Johnny Foreigner is still alive and well
Despite the internet, the expansion of Europe, low-cost travel and ‘education, education, education’, this kind of ignorance and generalization in the English speaking world seems to be getting worse. I recently introduced my friend and colleague the dancer Oxana Panchenko to one of my students, a second-generation Ukrainian from Canada who was writing a dissertation on Ukrainian folk dance. Before I’d finished the introduction, the student said to Oxana ‘Where are you from?’.
“From Russia” said Oxana.
“Hang on”, I said, worried that the whole point of the introduction was lost, “I thought you were Ukrainian!”.
“Well, yes, I am, but we [i.e. Ukrainians] don’t bother anymore in this country. We just say we’re Russian. Ivan Putrov says the same. People here think that Ukraine is in Russia anyway, so there’s no point”.
The situation is worse for other East Europeans. Many years ago, when the brilliant Croatian dancer Irena Pasarić first danced with ENB, some well-heeled guest with big hair and court-shoes at a reception asked where she was from. When Irena said ‘Croatia’, the other woman’s reply made it clear that she had assumed Irena was an asylum seeker fresh from Sangatte who had gatecrashed the party to steal a few sandwiches in between cleaning jobs. It didn’t occur to her that she might have chosen to come to England, bought her own ticket, or indeed, that the director of the company might have asked her to come because she was a world-class ballerina.

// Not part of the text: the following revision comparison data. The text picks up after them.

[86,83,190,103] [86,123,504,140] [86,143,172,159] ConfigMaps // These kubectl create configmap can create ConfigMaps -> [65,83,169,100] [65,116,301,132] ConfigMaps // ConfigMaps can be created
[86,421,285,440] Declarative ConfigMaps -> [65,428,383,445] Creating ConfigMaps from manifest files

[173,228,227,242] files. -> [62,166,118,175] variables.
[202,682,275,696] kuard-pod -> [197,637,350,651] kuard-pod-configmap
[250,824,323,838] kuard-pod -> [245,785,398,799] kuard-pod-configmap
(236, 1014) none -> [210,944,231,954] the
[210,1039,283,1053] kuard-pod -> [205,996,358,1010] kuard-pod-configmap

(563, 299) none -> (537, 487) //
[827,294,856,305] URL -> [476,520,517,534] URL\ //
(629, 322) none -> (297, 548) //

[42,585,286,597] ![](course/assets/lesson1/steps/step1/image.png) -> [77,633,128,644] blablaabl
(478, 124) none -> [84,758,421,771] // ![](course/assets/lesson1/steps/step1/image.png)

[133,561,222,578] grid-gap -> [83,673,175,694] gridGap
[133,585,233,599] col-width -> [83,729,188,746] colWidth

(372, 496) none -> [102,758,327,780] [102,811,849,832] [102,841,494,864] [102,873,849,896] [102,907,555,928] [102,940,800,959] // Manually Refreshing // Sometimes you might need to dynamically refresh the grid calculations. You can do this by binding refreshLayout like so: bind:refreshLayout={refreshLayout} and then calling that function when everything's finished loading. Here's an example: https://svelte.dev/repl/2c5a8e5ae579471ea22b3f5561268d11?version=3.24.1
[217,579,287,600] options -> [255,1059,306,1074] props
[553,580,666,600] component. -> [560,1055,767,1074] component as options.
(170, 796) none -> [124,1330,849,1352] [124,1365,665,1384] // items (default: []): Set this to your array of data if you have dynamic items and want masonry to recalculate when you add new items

The view from Croatia, Slovenia, the Czech Republic, Ukraine, Poland, France, Spain or any other country in Europe is not the same as the view from England or America. How on earth can you talk about something being ‘eurocentric’ if you are unable to read about or experience those perspectives? Is it any more worthy to be ‘global’ in your thinking, when your understanding of non-European culture is as crass and superficial as that demonstrated in the Channel 4 activity sheet above?
It is bad enough that eurocentrism assumes that European or Western values are the same wherever you go from Belfast to Brno. But if eurocentrism, defined by Western academics is “a worldview that believes European or Western values to be superior” then isn’t an abhorrence of eurocentrism itself a eurocentric concept, and therefore a ridiculous case of circular reasoning?
Presumably, too, as I am a European, the views I have expressed above are also Eurocentric. I would welcome comments by non-Europeans which will help me to overcome this problem.